Stessuk Talita, Ruiz Milton Artur, Greco Oswaldo Tadeu, Bilaqui Aldemir, Ribeiro-Paes Maria José de Oliveira, Ribeiro-Paes João Tadeu
Universidade de São Paulo - USP, São Paulo, SP, Brazil.
Rev Bras Hematol Hemoter. 2013;35(5):352-7. doi: 10.5581/1516-8484.20130113.
Chronic obstructive pulmonary disease is a major inflammatory disease of the airways and an enormous therapeutic challenge. Within the spectrum of chronic obstructive pulmonary disease, pulmonary emphysema is characterized by the destruction of the alveolar walls with an increase in the air spaces distal to the terminal bronchioles but without significant pulmonary fibrosis. Therapeutic options are limited and palliative since they are unable to promote morphological and functional regeneration of the alveolar tissue. In this context, new therapeutic approaches, such as cell therapy with adult stem cells, are being evaluated.
This article aims to describe the follow-up of up to 3 years after the beginning of a phase I clinical trial and discuss the spirometry parameters achieved by patients with advanced pulmonary emphysema treated with bone marrow mononuclear cells.
Four patients with advanced pulmonary emphysema were submitted to autologous infusion of bone marrow mononuclear cells. Follow-ups were performed by spirometry up to 3 years after the procedure.

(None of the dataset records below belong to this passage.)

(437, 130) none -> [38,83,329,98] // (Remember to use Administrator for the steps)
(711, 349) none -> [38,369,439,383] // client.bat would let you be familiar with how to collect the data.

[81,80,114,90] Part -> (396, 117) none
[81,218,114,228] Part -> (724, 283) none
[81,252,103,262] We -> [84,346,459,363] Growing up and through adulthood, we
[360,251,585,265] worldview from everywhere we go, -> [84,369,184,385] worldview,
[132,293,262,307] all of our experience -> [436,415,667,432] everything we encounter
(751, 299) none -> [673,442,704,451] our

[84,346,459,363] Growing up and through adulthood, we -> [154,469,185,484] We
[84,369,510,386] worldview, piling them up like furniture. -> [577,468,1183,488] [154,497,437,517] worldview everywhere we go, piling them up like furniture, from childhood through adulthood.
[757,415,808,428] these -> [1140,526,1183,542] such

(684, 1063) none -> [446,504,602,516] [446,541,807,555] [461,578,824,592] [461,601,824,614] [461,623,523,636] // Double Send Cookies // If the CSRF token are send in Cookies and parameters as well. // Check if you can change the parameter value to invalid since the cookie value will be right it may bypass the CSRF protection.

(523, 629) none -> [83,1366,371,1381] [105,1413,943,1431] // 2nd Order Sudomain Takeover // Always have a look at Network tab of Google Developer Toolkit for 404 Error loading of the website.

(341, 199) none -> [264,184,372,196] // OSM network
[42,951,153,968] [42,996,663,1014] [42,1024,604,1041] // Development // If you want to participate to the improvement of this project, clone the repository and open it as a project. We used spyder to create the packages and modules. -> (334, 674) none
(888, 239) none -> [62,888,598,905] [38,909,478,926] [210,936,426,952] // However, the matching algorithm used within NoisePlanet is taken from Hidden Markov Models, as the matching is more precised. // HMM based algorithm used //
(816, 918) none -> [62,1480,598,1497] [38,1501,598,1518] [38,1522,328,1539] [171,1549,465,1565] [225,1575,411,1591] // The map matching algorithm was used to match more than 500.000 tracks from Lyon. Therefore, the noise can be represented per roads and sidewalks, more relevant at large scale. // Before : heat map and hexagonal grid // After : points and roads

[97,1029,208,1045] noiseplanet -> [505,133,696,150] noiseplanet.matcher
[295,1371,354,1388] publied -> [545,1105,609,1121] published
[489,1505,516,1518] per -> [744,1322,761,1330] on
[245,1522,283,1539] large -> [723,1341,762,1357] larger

The results showed that autologous cell therapy in patients having chronic obstructive pulmonary disease is a safe procedure and free of adverse effects. There was an improvement in laboratory parameters (spirometry) and a slowing down in the process of pathological degeneration. Also, patients reported improvements in the clinical condition and quality of life.
Despite being in the initial stage and in spite of the small sample, the results of the clinical protocol of cell therapy in advanced pulmonary emphysema as proposed in this study, open new therapeutic perspectives in chronic obstructive pulmonary disease. It is worth emphasizing that this study corresponds to the first study in the literature that reports a change in the natural history of pulmonary emphysema after the use of cell therapy with a pool of bone marrow mononuclear cells.
慢性阻塞性肺疾病是一种主要的气道炎症性疾病,也是一个巨大的治疗挑战。在慢性阻塞性肺疾病范围内,肺气肿的特征是肺泡壁破坏,终末细支气管远端气腔增大,但无明显肺纤维化。治疗选择有限且为姑息性的,因为它们无法促进肺泡组织的形态和功能再生。在此背景下,正在评估新的治疗方法,如成人干细胞的细胞治疗。
本文旨在描述一项I期临床试验开始后长达3年的随访情况,并讨论接受骨髓单个核细胞治疗的晚期肺气肿患者所达到的肺量计参数。
4例晚期肺气肿患者接受了自体骨髓单个核细胞输注。术后通过肺量计进行长达3年的随访。
结果表明,慢性阻塞性肺疾病患者的自体细胞治疗是一种安全的操作,且无不良反应。实验室参数(肺量计)有所改善,病理退变过程减缓。此外,患者报告临床状况和生活质量有所改善。
尽管本研究尚处于初始阶段且样本量较小,但本研究中所提出的晚期肺气肿细胞治疗临床方案的结果,为慢性阻塞性肺疾病开辟了新的治疗前景。值得强调的是,本研究是文献中第一项报道使用骨髓单个核细胞池进行细胞治疗后肺气肿自然病程发生变化的研究。